7.1.18

PASÓ EN LA Ñ


Por Héctor Corti

El vuelo en círculo de las aves carroñeras fue la señal inconfundible. En ese cañaveral yacía el cuerpo de un tal Acuña. Su rostro lampiño y aniñado tenía una marca. Era un arañazo poco común. En la mejilla del muerto se veía claramente una letra Ñ.
El extraño rasguño pasó aparentemente inadvertido para el gendarme. Él tampoco había visto las aves de rapiña. Por naturaleza despistado, el cabo Veñado andaba como siempre algo mamado cuando lo encontró por casualidad. No estaba de servicio y maldijo haber cortado camino entre la maraña de cañas. Pero tuvo que intervenir y se empeñó en terminar rápido. La certera puñalada atravesando el corazón de Acuña, era la inconfundible causa de su muerte. La Ñ claramente marcada en la cara quedaría para los investigadores. Veñado también les dejó para averiguar cómo terminó así este salteño. Después se supo que era de carácter huraño. Que tenía pocos amigos y que cuando despareció nadie había extrañado su ausencia. Algunos que lo conocían cuentan que planeaba volver a las montañas de su provincia.
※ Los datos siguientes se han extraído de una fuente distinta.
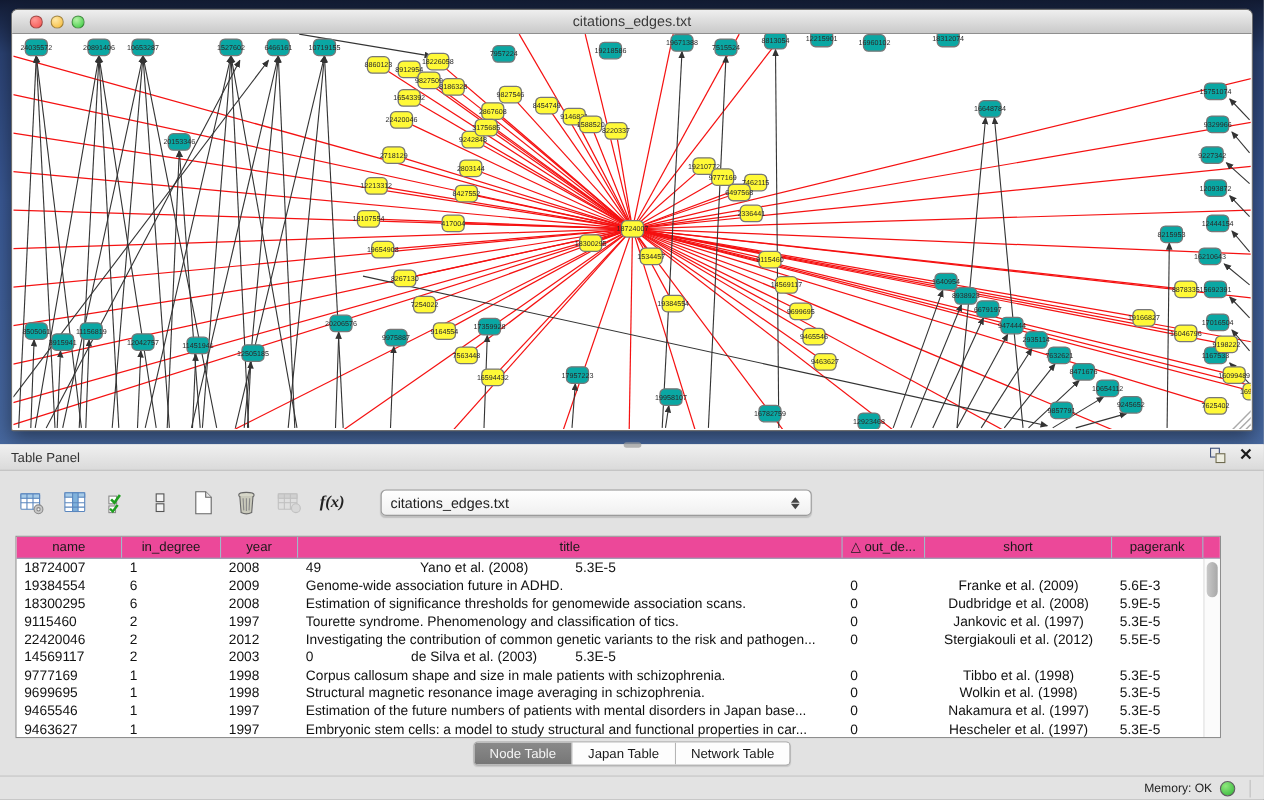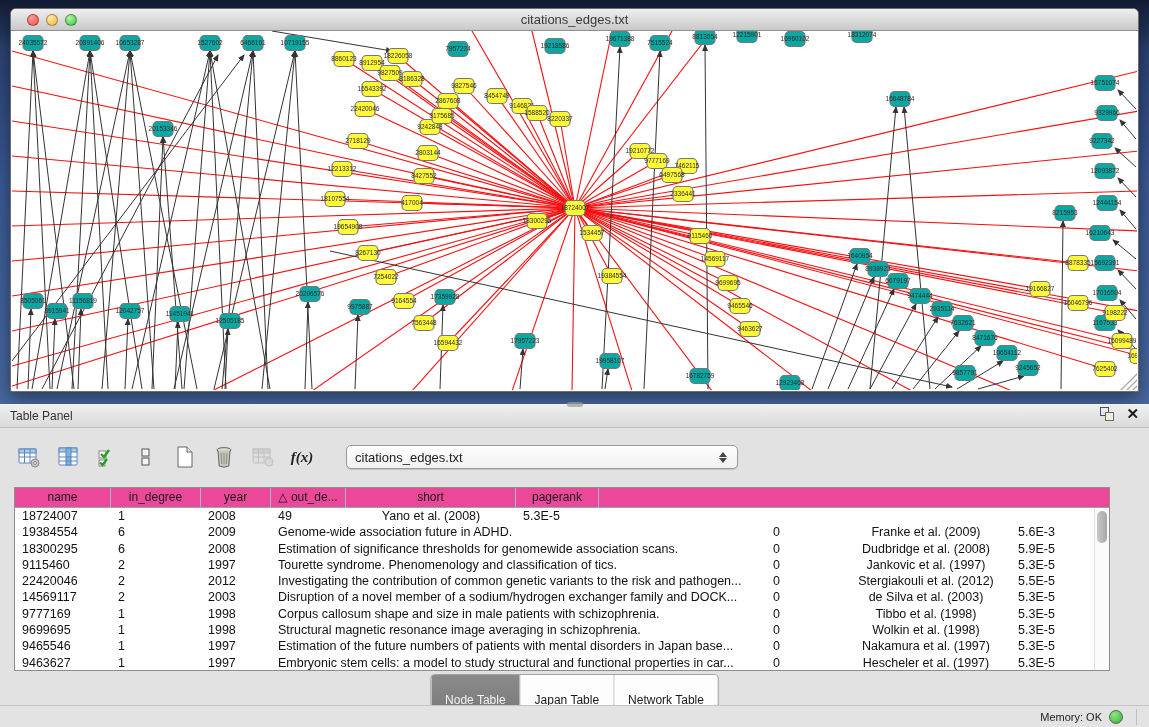"title" div.th { html: none -> <div>title</div> }
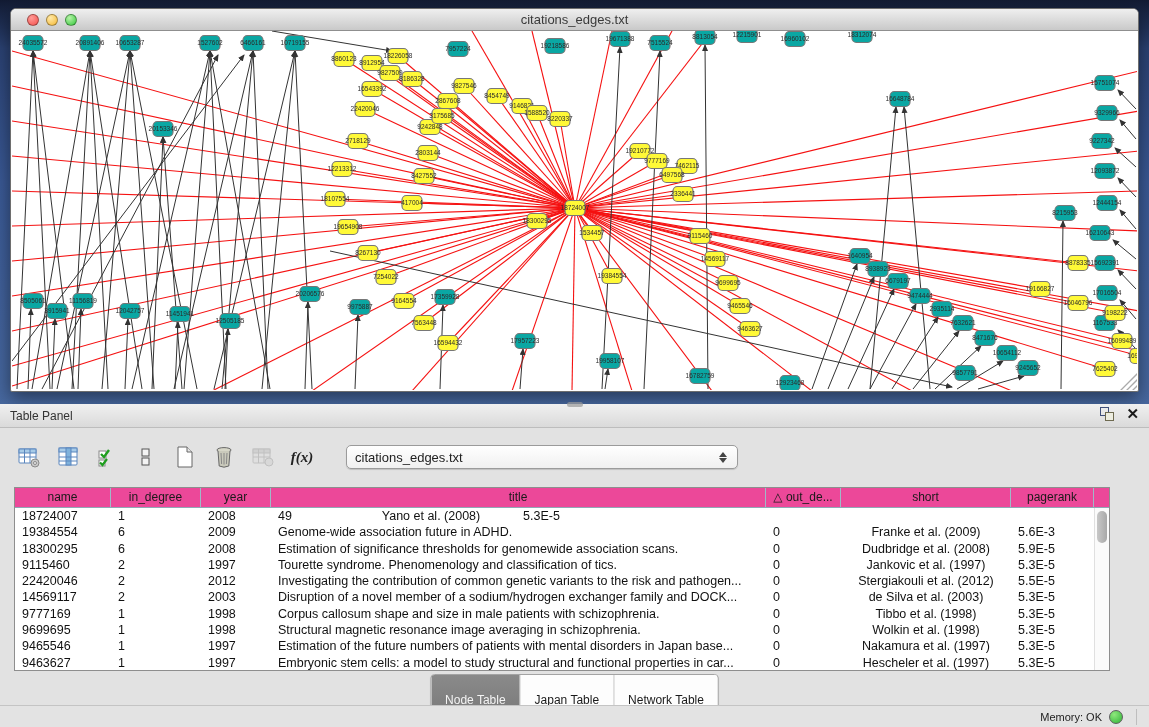"Disruption of a novel member" div.td { html: <div>Disruption of a novel member of a sodium/hydrogen exchanger family and DOCK...</div> -> none }
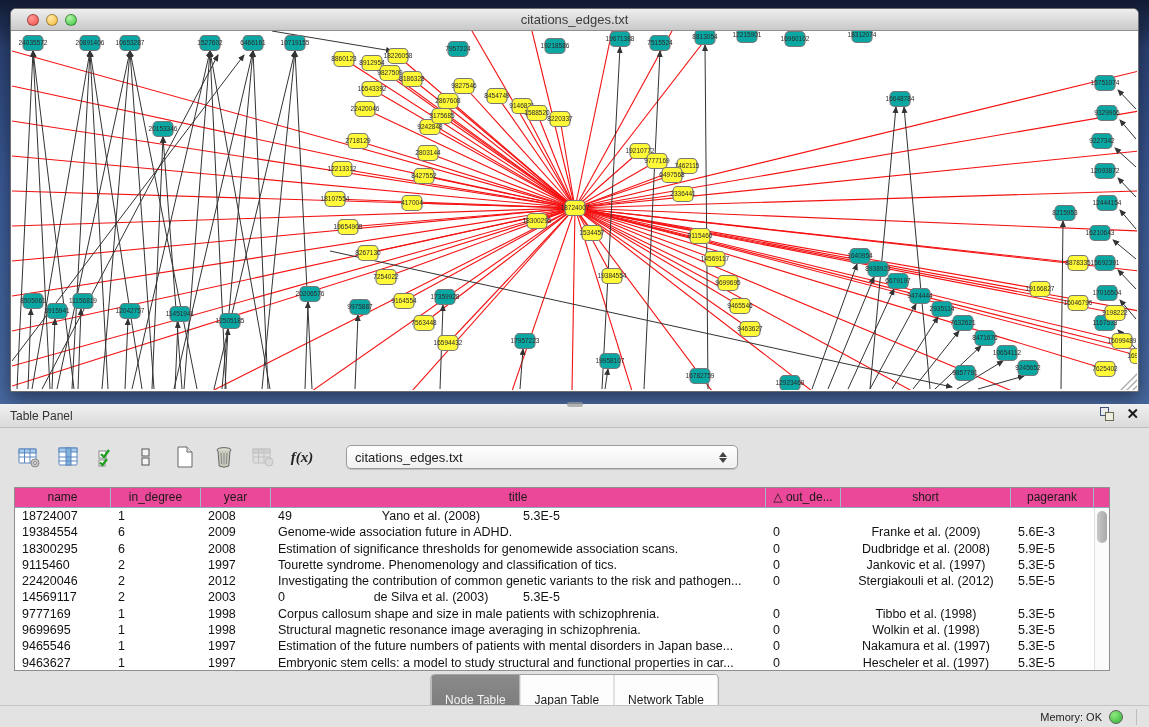"Node Table" .tab { padding: 18px 14px -> 3px 14px }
El salteño Acuña llevaba una vida de ermitaño que cambiaba una sola vez al mes. Ese día se levantaba muy temprano y se bañaba en un arroyo aledaño. Así, con prolijidad, transformaba su desaliñada figura en la de un galán trigueño y cariñoso. Hacía todo esto por su obsesión de conquistar el amor de la Ñata Ordoñez. La mujer que lo desvelaba era una pulposa santiagueña. Ella era dueña de La Ñ, un almacén de ramos generales. Pero ese local todas las noches se transformaba en un piringundín donde se refugiaban personajes de mala entraña.
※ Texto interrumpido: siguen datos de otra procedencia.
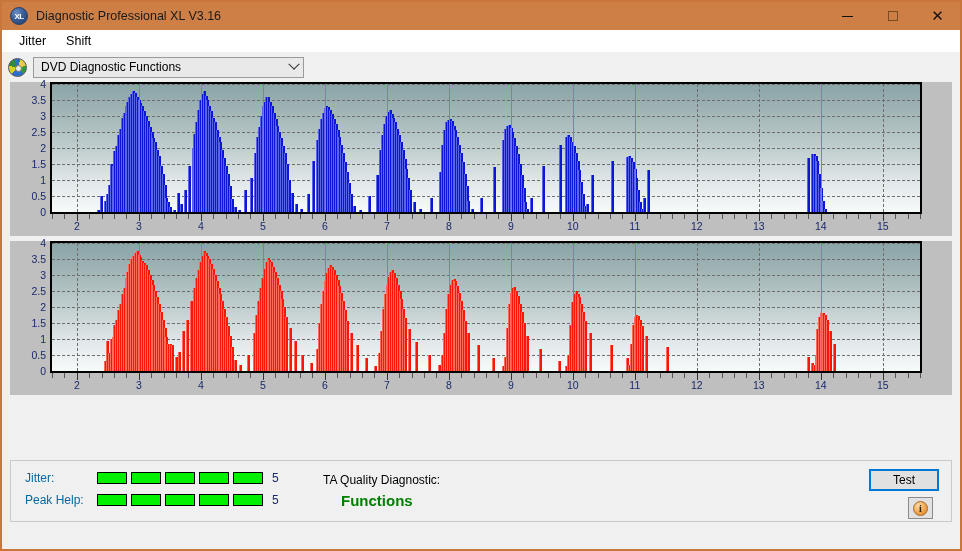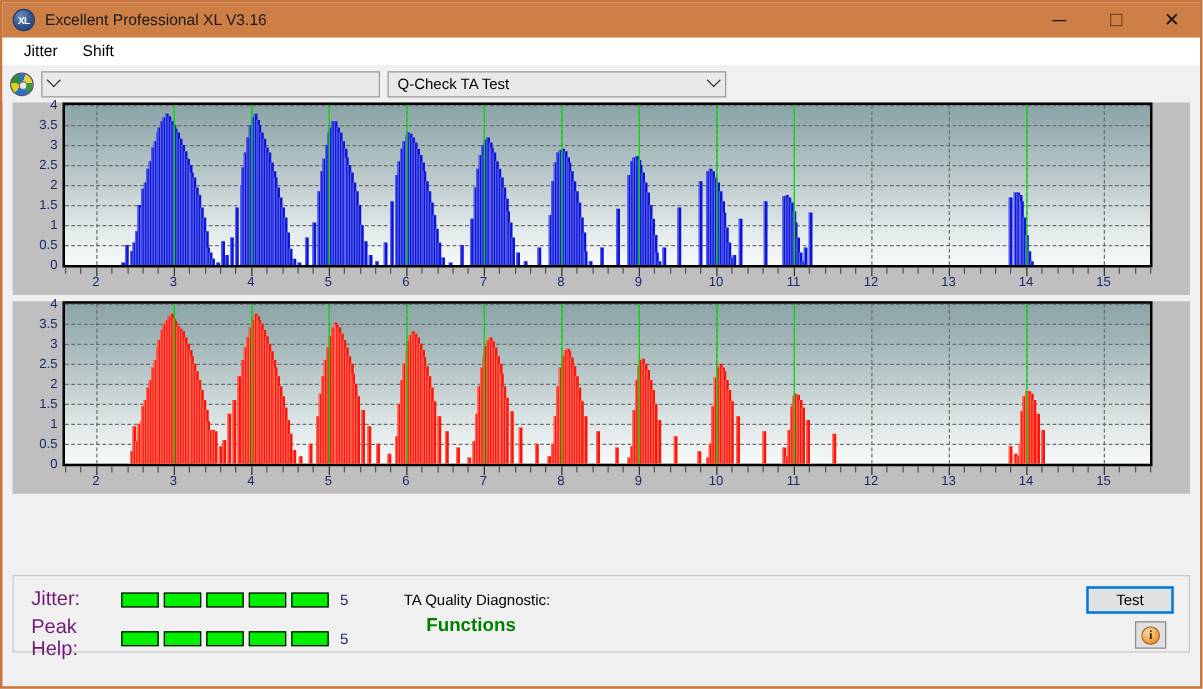"Excellent Professional XL V3.16" div.title-text { text: Excellent -> Diagnostic }
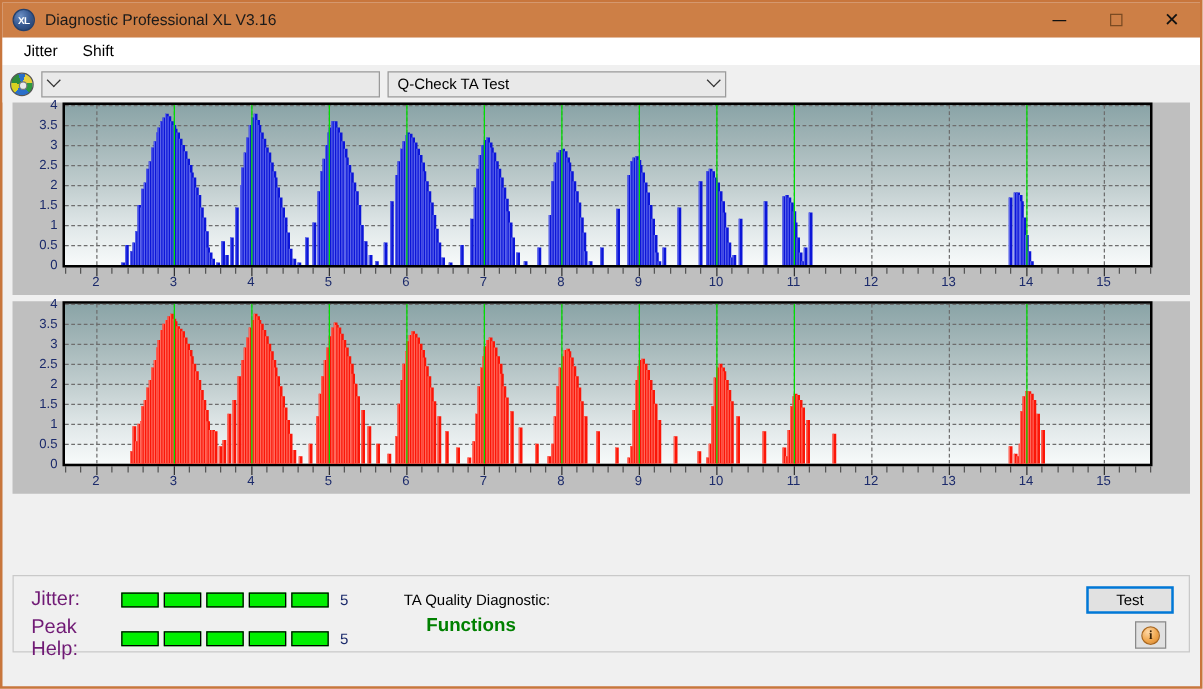"DVD Diagnostic Functions" span.cv { html: none -> <span>DVD Diagnostic Functions</span> }
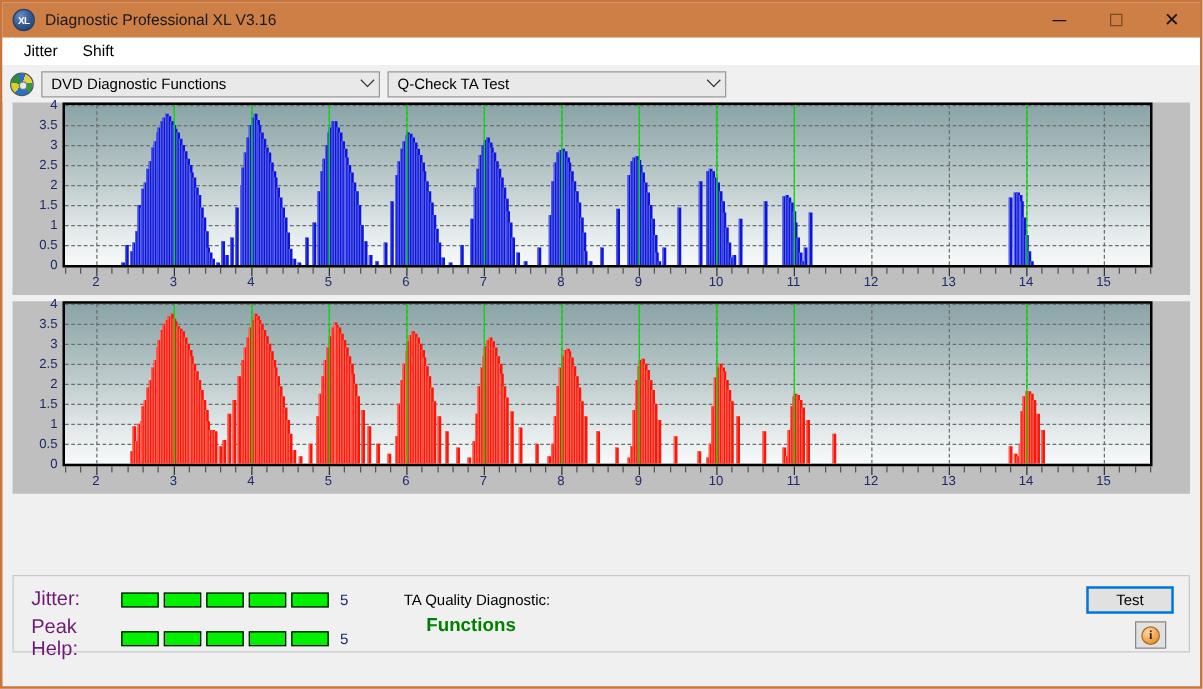"Q-Check TA Test" div.combo { html: <div> <span>Q-Check TA Test</span> <span> <i></i> </span> </div> -> none }
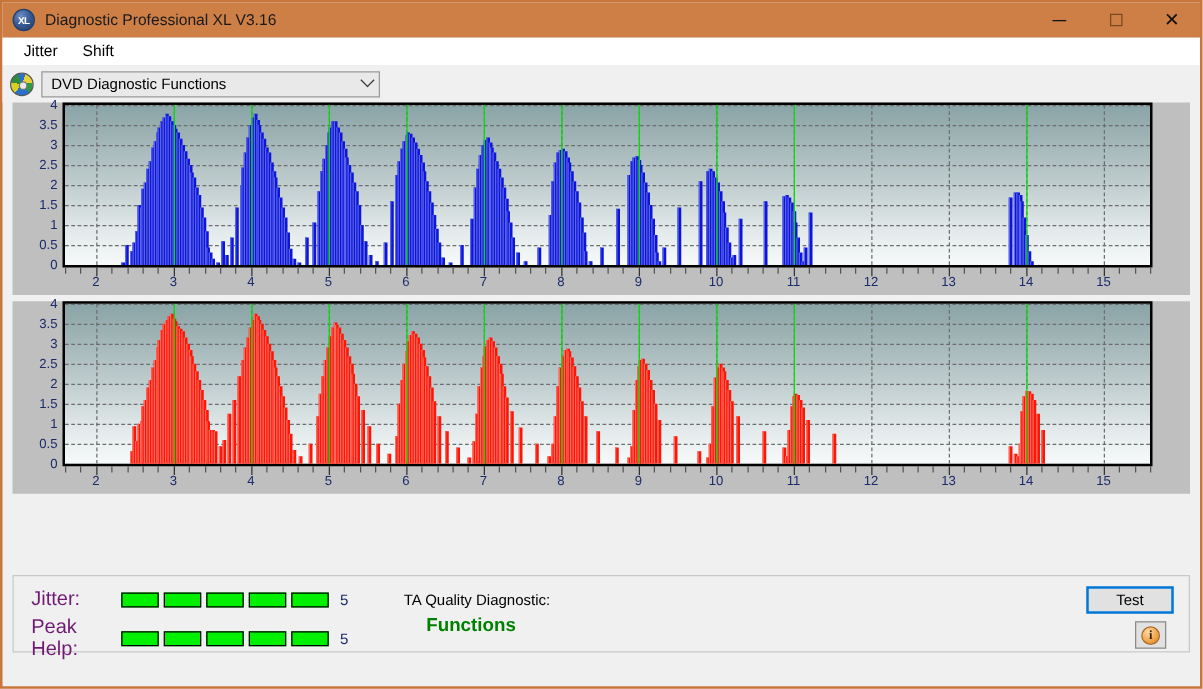"Jitter:" .meter-label { color: #701a75 -> #0369a1; font-size: 16px -> 12px }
Aquella noche de otoño el cielo estaba invadido por nubarrones. Antes de salir, Acuña armó con maña un cigarrillo y lo encendió. Después se puso en marcha bordeando el cañadón rumbo a La Ñ. Como siempre, iba sin compañía. Tenía una idea fija y se le notaba en el ceño fruncido y concentrado de su rostro. Ni la ausencia de luz de luna ni las alimañas del camino pudieron impedir que avanzara hacia su objetivo. El salteño estaba empeñado en llevarse como sea a la Ñata Ordoñez. Aun ante la presencia del Roña Meñano, un santacruceño que también la pretendía. A metros de llegar, aliñó su ropa, sacudió el polvo acumulado en sus botas de mediacaña y palpó su puñal enfundado.

Noche larga de peña, payadas y alcohol pasó Acuña. Provocador, primero se acodó al mostrador de estaño para galantear sin éxito a la santiagueña. Después se fue a una mesa y escudriñó los movimientos de la Ñata y el Roña, en pleno arrumacos. Ni el evidente amorío entre los dos generó un desengaño en el salteño. Firme en su decisión, y mientras apretaba el puño esperando su oportunidad, bajaba trago a trago la botella de caña.

Ya no quedaban payadores ni paisanos cuando Acuña se lanzó sobre la Ñata. Pese a la sorpresa, la santiagueña intentó sacárselo de encima. No pudo, pero sus uñas arañaron la lampiña mejilla del salteño, dejándole dos pronunciadas y paralelas rayas ensangrentadas. Cuando ya vencía la resistencia de la Ordoñez, una mano de atrás lo sacudió. Sin tiempo para empuñar su puñal, el del Roña Meñano fue más rápido. La puñalada certera le atravesó el corazón.

El santacruceño quedó paralizado. Nunca había apuñalado a otro hombre. Fue la Ñata Odoñez quien reaccionó. Primero hizo dos nuevos y extraños rasguños en el rostro de Acuña. Uno en diagonal y otro más pequeño y transversal por encima. La letra Ñ roja de sangre se veía con claridad. “Es para que no te olvides de mí y te lleves tus mañas al infierno”, gritó desencajada, mientras lo escupía y lo pateaba. Después, con la ayuda del Roña Meñano, cargaron el cadáver en la camioneta y anduvieron más de 100 kilómetros. Lo bajaron, se internaron y lo dejaron en medio del cañaveral. Miraron por última vez el cuerpo del salteño Acuña, que había quedado de cara a los nubarrones que cerraban el cielo. Después se dieron vuelta, se abrazaron y se prodigaron mutuamente cariñosas caricias de enamorados. Caminaron despacio y como si nada hubiera pasado, ahí mismo decidieron amañarse para compartir sus vidas. Arriba, las aves de carroña ya estaban revoloteando.